Rosenblood points to a recent move away from monolithic DR systems based on a single vendor’s proprietary hardware or software, toward “integrated solutions: specialized solutions that incorporate the best of both software and hardware platforms.” But he feels that vendors need to do more to educate customers about the solutions available and let them know that DR doesn’t have to be prohibitively expensive.
Reluctance to undertake company-wide DR planning as a stand-alone project is another characteristic of the Canadian market. On the other hand, DR elements are routinely being incorporated into other IT projects, such as migration of data centres or major software upgrades. Now, new legislation, like Sarbanes-Oxley in the U.S. and PIPEDA in Canada, while not directly addressing DR, add an indirect driver by forcing companies to look very carefully at their data lifecycle management.
What are the obstacles to buil-ding a comprehensive DR plan? Colin Charlesworth, Director of Business Continuity Services at Emergis Inc., a transaction processor to health insurance and financial services clients, asserts that you need an internal champion to drive change. But he also warns, “It truly takes commitment from the top executives. You have to get the attention of the person who has the most to lose — those who will feel the greatest pain if a particular function is unavailable for six hours, 24 hours, three days, a week.”
The other strategy that Charlesworth advocates is a careful, systematic approach, backed up by effective project management. “The first step in developing a plan is to do a business impact analysis (BIA). This will identify the business’s most crucial services, applications and business functions,” he advises. It also gives you a much better fix on the cost of an appropriate DR system. The first step in developing a plan is to do a business impact analysis (BIA). This will identify the business’s most crucial services, applications and business functions.Colin Charlesworth>Text
IDC’s Rosenblood points out that Canadian companies tend to prefer getting a consultant to teach them what the best practices are. Then they buy the equipment, possibly retaining a contractor or consultant to assist with the implementation and training, but then run the solution in-house. This is essentially what Emergis did, selecting SunGard Availability Services to help them develop, install and test their DR system, with Emergis staff going on to run the program for the past three and-a-half years without outside help.
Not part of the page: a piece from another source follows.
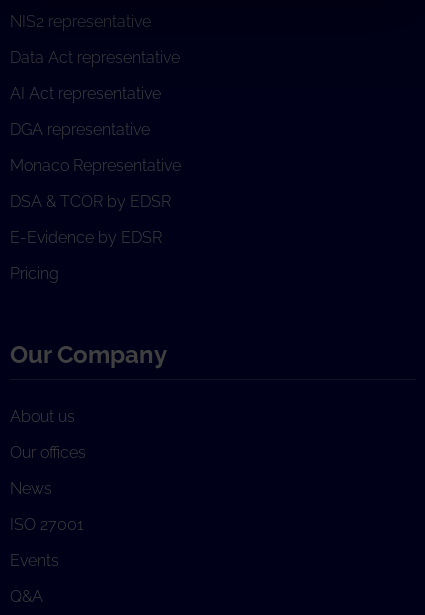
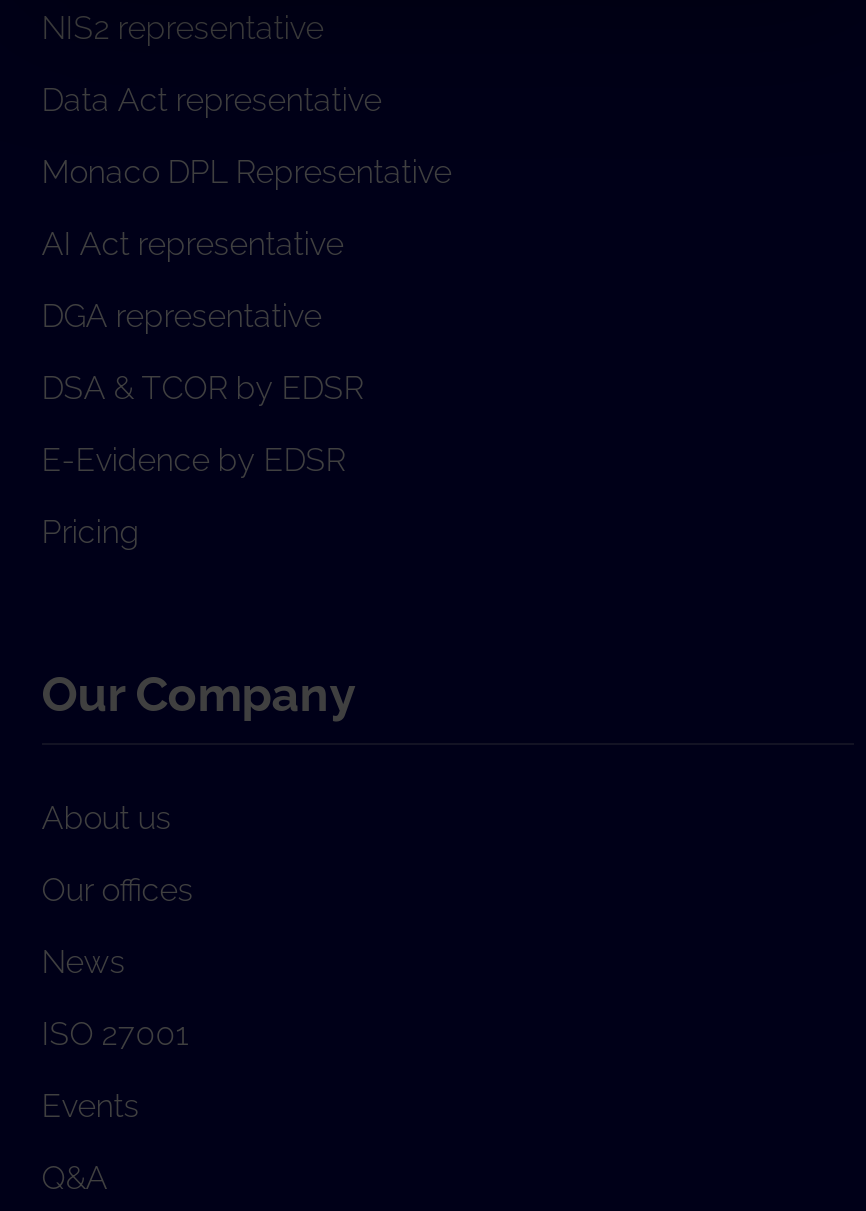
+ Monaco DPL Representative

moved down: AI Act representative | DGA representative

- Monaco Representative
The benefit of a DR system like that developed by Emergis was brought into stark relief during the havoc caused recently by Hurricane Katrina. Dave Palermo, VP of Marketing at SunGard, tells of a customer in New Orleans whose critical applications were running in their Philadelphia data centre.
With the category 4 hurricane about to make landfall, the client dispatched an IT team to SunGard’s Smyrna, Ga. data centre where members were given temporary workstations. They were able to access the company’s data at the secondary site and keep the business up and running throughout the storm and its aftermath.
According to Palermo, the key to this seamless recovery was the space and attention given to the people element. “At its base level, Information Availability is about keeping people and information connected,” he asserts.
For many companies, the private networks and multiple data centres offered by SunGard are still out of reach, but there are a number of viable alternatives for smaller enterprises. Bell Canada, for example, offers a Business Backup service for small businesses, which allows companies to transfer critical data to a secure server over the public Internet.
The DR system a company ends up adopting may vary, but the process always starts with careful planning. As Rosenblood predicts, there will be a disaster of some sort somewhere that will affect your business. It’s just a question of when. Having a plan in place to cope with the unexpected may mean the difference between survival and (literally) going under.